## Exercise
Within the listing that follows, state how many lines include the word "mini"; write only that number.

## Material for this exercise
Content starts

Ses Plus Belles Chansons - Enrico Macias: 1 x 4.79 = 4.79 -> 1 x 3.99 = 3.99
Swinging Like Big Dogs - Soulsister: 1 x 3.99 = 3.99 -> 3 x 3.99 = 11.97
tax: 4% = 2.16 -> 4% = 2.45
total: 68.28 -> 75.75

Content ends
Content starts

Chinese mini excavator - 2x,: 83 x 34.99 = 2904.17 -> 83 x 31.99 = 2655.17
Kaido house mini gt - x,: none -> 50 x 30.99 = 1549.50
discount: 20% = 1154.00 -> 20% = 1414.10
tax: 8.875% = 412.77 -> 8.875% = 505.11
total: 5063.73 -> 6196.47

Content ends
Content starts

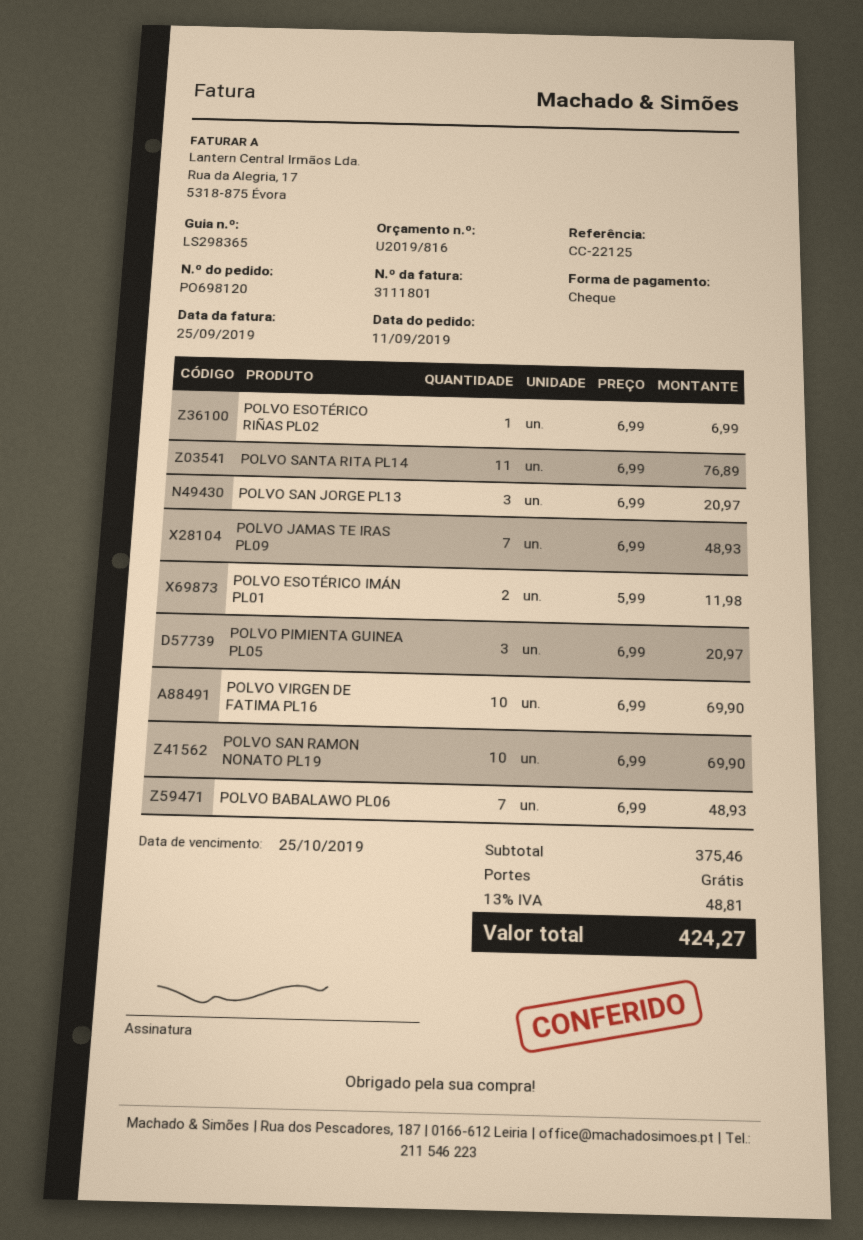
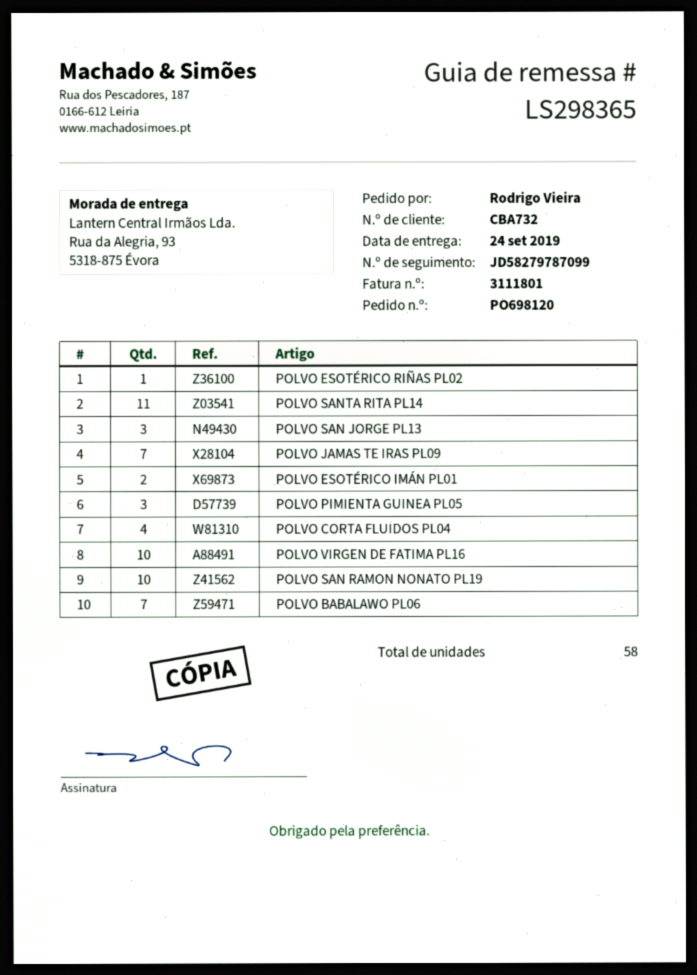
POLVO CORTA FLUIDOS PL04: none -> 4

Content ends

## Solution for this problem
2